I spent four days last week trying to teach a computer to recognise British Sign Language. I use the word "trying" deliberately. The computer learnt to classify 18,871 distinct signs with 77.8% accuracy, which sounds impressive until you try to have an actual conversation with it, at which point it becomes clear that recognising isolated dictionary entries is to understanding a language what recognising individual ingredients is to cooking a meal. You can identify flour, eggs, and butter with perfect accuracy and still have absolutely no idea how to make a cake.
This is a story about that experiment. It is also, as it turns out, a story about what happens when you give an AI coding assistant access to cloud infrastructure and a vague brief, and then stay up until one in the morning asking it "now?" every eight minutes.
The idea
Around 87,000 people in the UK use British Sign Language as their first or preferred language. For many of them, interacting with public services means navigating systems built entirely around English. There are interpreters and relay services, but they are not always available, and they are expensive. What if a browser could recognise sign language in real time?
That was the question. Not "can we build a production service" (that is a much bigger ask with years of work behind it). The question was simpler: is this even feasible? Could someone explore this idea without needing to procure GPU servers, negotiate data agreements, or stand up ML infrastructure from scratch?
What NDX:Try gives you
NDX:Try is a free platform that provides UK public sector organisations with temporary AWS environments for experimentation. You get a sandbox account, an isolated, time-limited AWS environment with guardrails, and you can use it to try things out. The key thing is that it is safe. The sandbox accounts are isolated from production systems. They auto-clean when your session expires. There is no risk of accidentally exposing real data or racking up unexpected bills.

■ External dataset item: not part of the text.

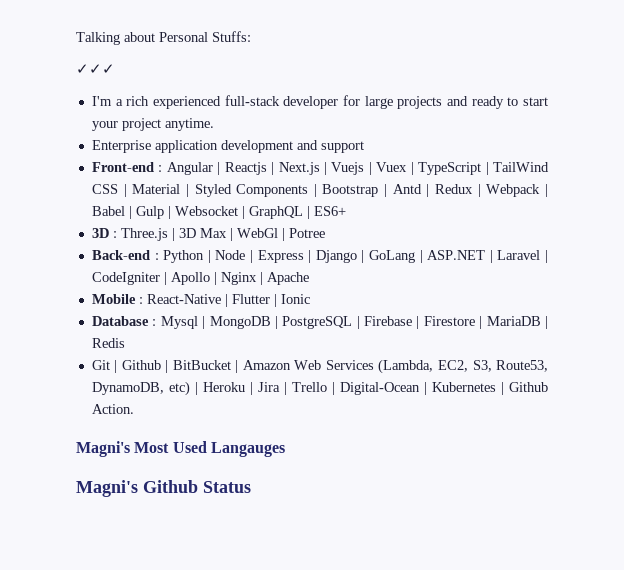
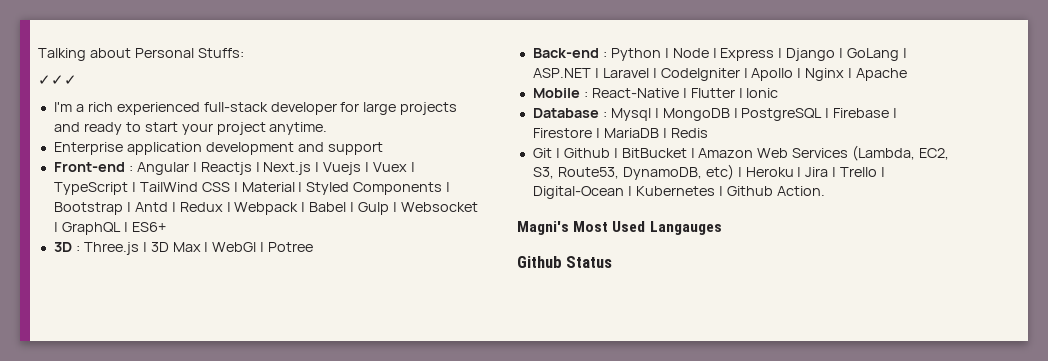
- Magni's Github Status
+ Github Status

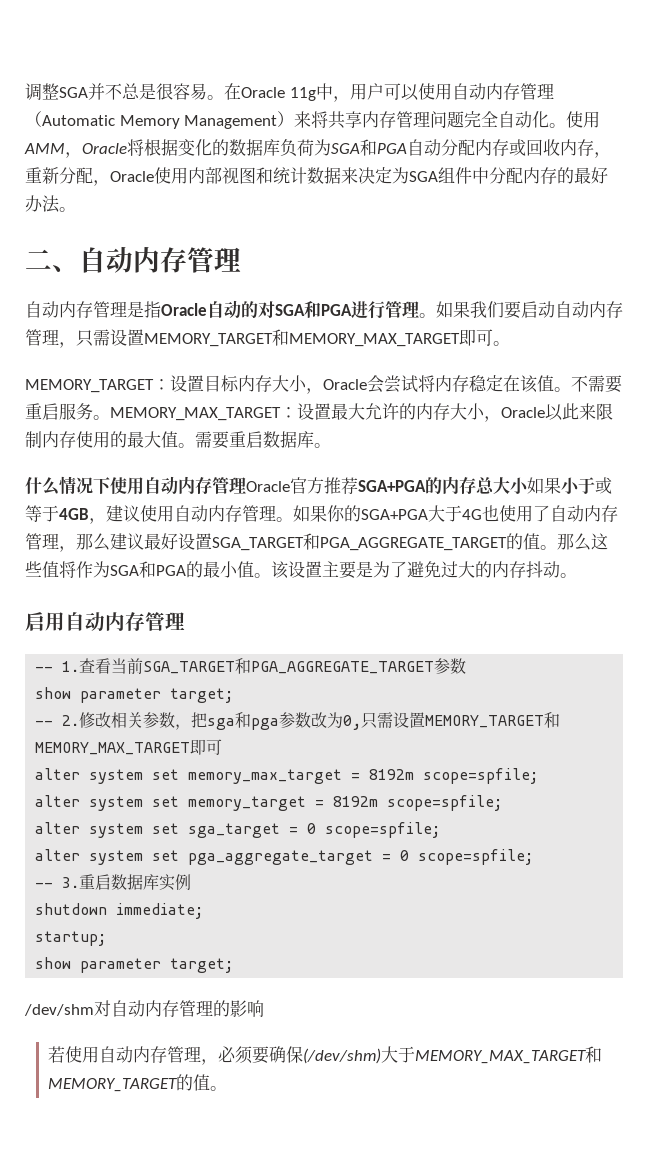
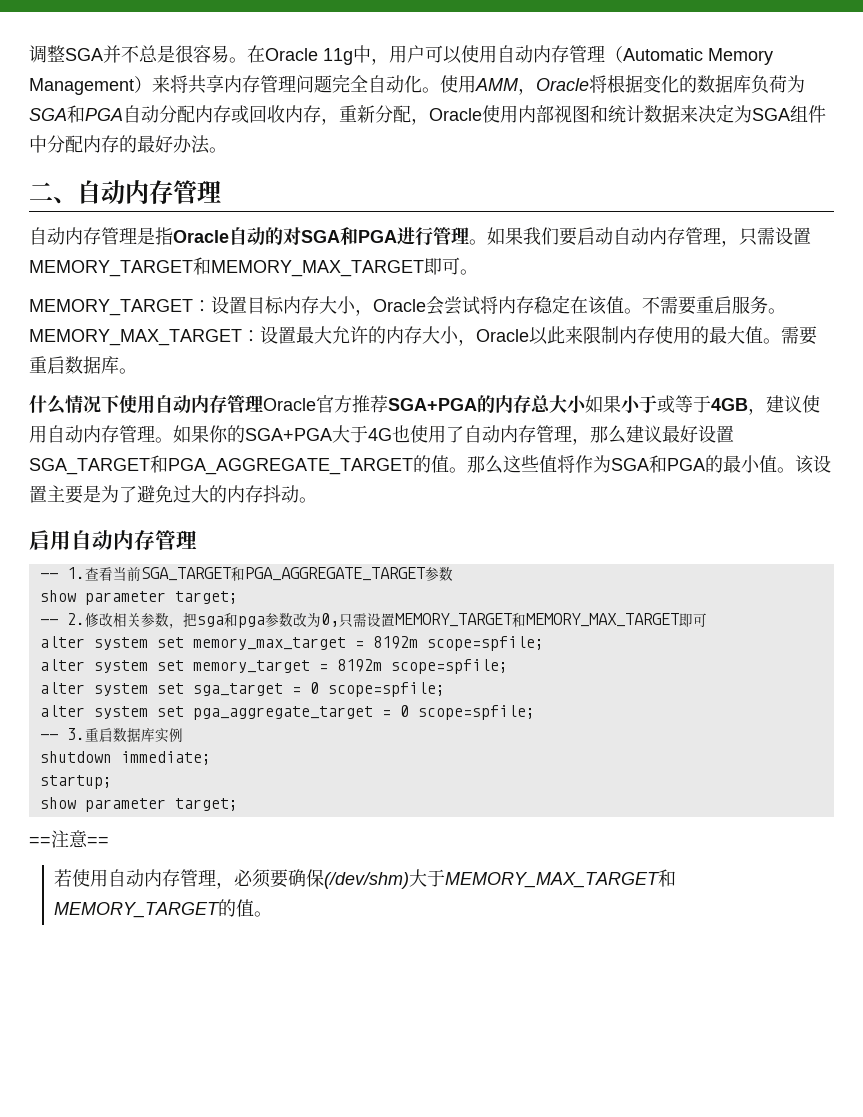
- /dev/shm对自动内存管理的影响
+ ==注意==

It is designed for exactly this kind of thing: "I have an idea, I want to see if it works."
Day one: the spec
On Monday morning, I wrote a technical specification describing what I wanted: a bidirectional BSL translation system. Camera input for sign recognition on one side, text-to-BSL translation using Amazon Bedrock's Claude on the other. Three interface modes: live translation, a practice mode for learning signs, and a kiosk mode for reception desks. SageMaker GPU inference, Lambda functions, the full stack.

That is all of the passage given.